Finest Hour 131, Summer 2006

Page 49


I am a student in Taiwan doing a mock trial. The accusation is: “Is George Orwell guilty of misanthropy?” One of our witnesses is Winston Churchill. Do you know any information about how Churchill influenced Orwell? —Kenta Lin

Dear Kenta Lin:
First, enter “Orwell” into our website search engine. You will get five references, some of which may be of use. Second, I checked for Orwell references in the official biography, Winston S. Churchill, by Martin Gilbert, vol. VIII, published London: Heinemann, 1988. There is only one, on page 801:

“On February 19 [1953] Churchill’s doctor found him reading George Orwell’s 1984. ‘Have you read it, Charles?’ he asked. ‘Oh, you must. I’m reading it for a second time. It is a very remarkable book.'”
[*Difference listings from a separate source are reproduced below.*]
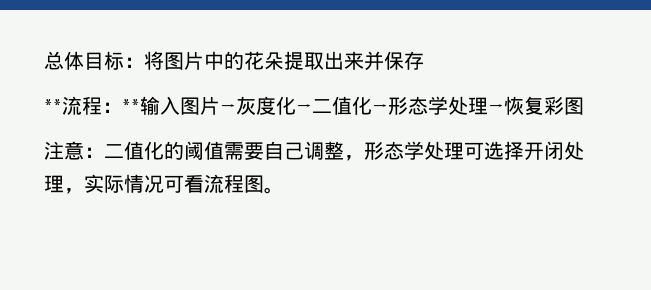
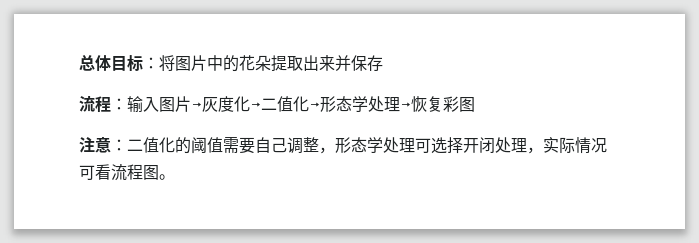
- **流程：**输入图片→灰度化→二值化→形态学处理→恢复彩图
+ 流程：输入图片→灰度化→二值化→形态学处理→恢复彩图

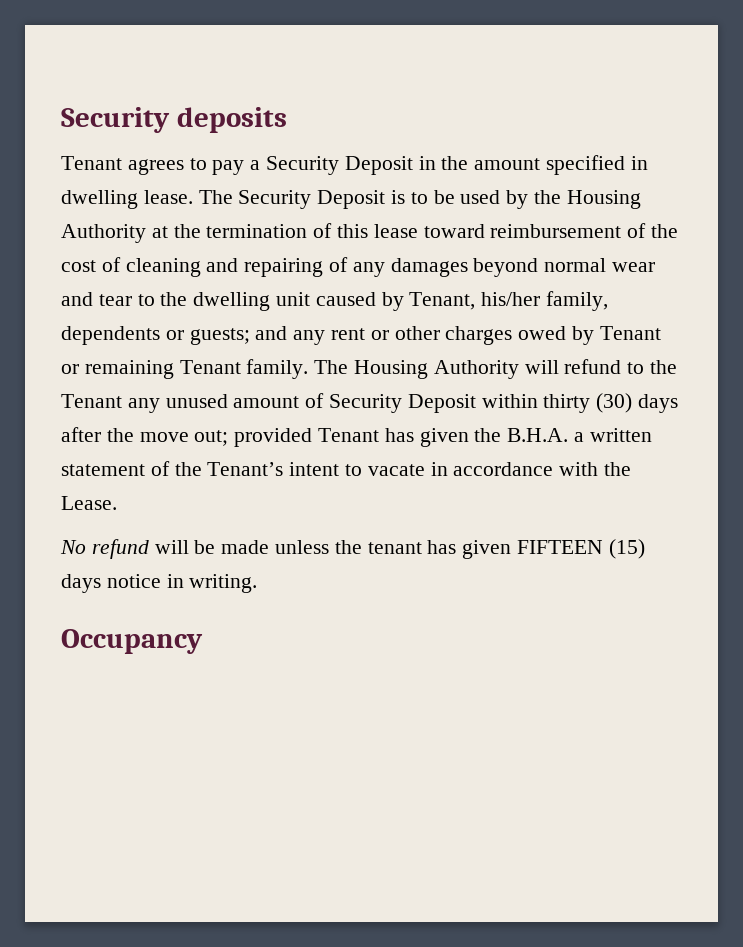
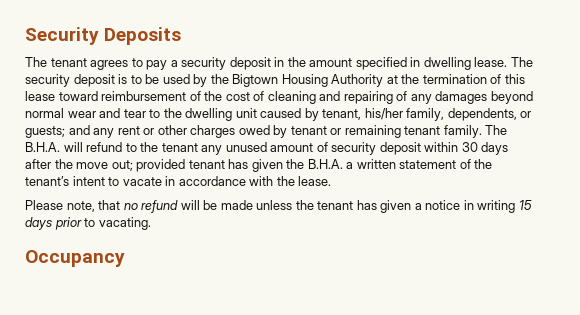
- Security deposits
- Tenant agrees to pay a Security Deposit in the amount specified in dwelling lease.
+ Security Deposits
+ The tenant agrees to pay a security deposit in the amount specified in dwelling lease.
- The Security Deposit is to be used by the Housing Authority at the termination of this lease toward reimbursement of the cost of cleaning and repairing of any damages beyond normal wear and tear to the dwelling unit caused by Tenant, his/her family, dependents or guests; and any rent or other charges owed by Tenant or remaining Tenant family.
+ The security deposit is to be used by the Bigtown Housing Authority at the termination of this lease toward reimbursement of the cost of cleaning and repairing of any damages beyond normal wear and tear to the dwelling unit caused by tenant, his/her family, dependents, or guests; and any rent or other charges owed by tenant or remaining tenant family.
- The Housing Authority will refund to the Tenant any unused amount of Security Deposit within thirty (30) days after the move out; provided Tenant has given the B.H.A. a written statement of the Tenant’s intent to vacate in accordance with the Lease.
- No refund will be made unless the tenant has given FIFTEEN (15) days notice in writing.
+ The B.H.A. will refund to the tenant any unused amount of security deposit within 30 days after the move out; provided tenant has given the B.H.A. a written statement of the tenant’s intent to vacate in accordance with the lease.
+ Please note, that no refund will be made unless the tenant has given a notice in writing 15 days prior to vacating.

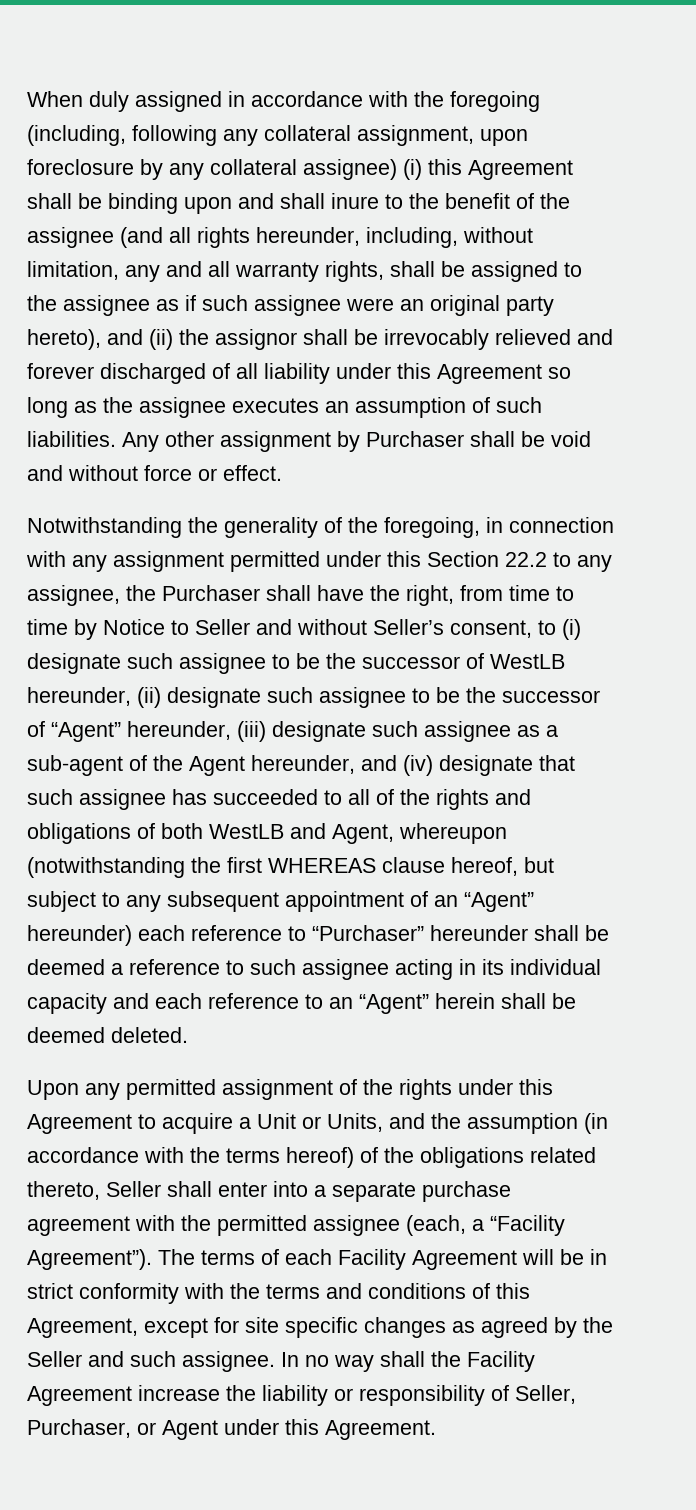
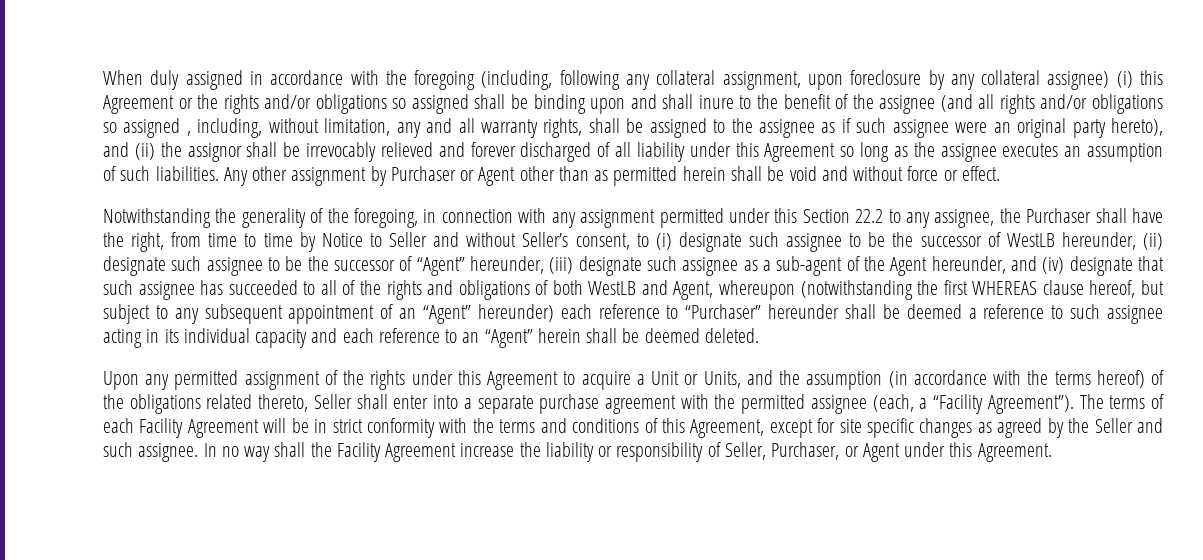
- When duly assigned in accordance with the foregoing (including, following any collateral assignment, upon foreclosure by any collateral assignee) (i) this Agreement shall be binding upon and shall inure to the benefit of the assignee (and all rights hereunder, including, without limitation, any and all warranty rights, shall be assigned to the assignee as if such assignee were an original party hereto), and (ii) the assignor shall be irrevocably relieved and forever discharged of all liability under this Agreement so long as the assignee executes an assumption of such liabilities.
+ When duly assigned in accordance with the foregoing (including, following any collateral assignment, upon foreclosure by any collateral assignee) (i) this Agreement or the rights and/or obligations so assigned shall be binding upon and shall inure to the benefit of the assignee (and all rights and/or obligations so assigned , including, without limitation, any and all warranty rights, shall be assigned to the assignee as if such assignee were an original party hereto), and (ii) the assignor shall be irrevocably relieved and forever discharged of all liability under this Agreement so long as the assignee executes an assumption of such liabilities.
- Any other assignment by Purchaser shall be void and without force or effect.
+ Any other assignment by Purchaser or Agent other than as permitted herein shall be void and without force or effect.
I think you might argue that Churchill would testify for the defense in your mock trial of Orwell for misanthropy. Churchill would have not seen hate for humanity, but perhaps rather despair for it, in Orwell’s 1984. Also, Churchill himself was an optimist—anything but a misanthrope. He would certainly have looked upon Orwell as a prophet of things to come, if proper precautions were not taken to safeguard liberty.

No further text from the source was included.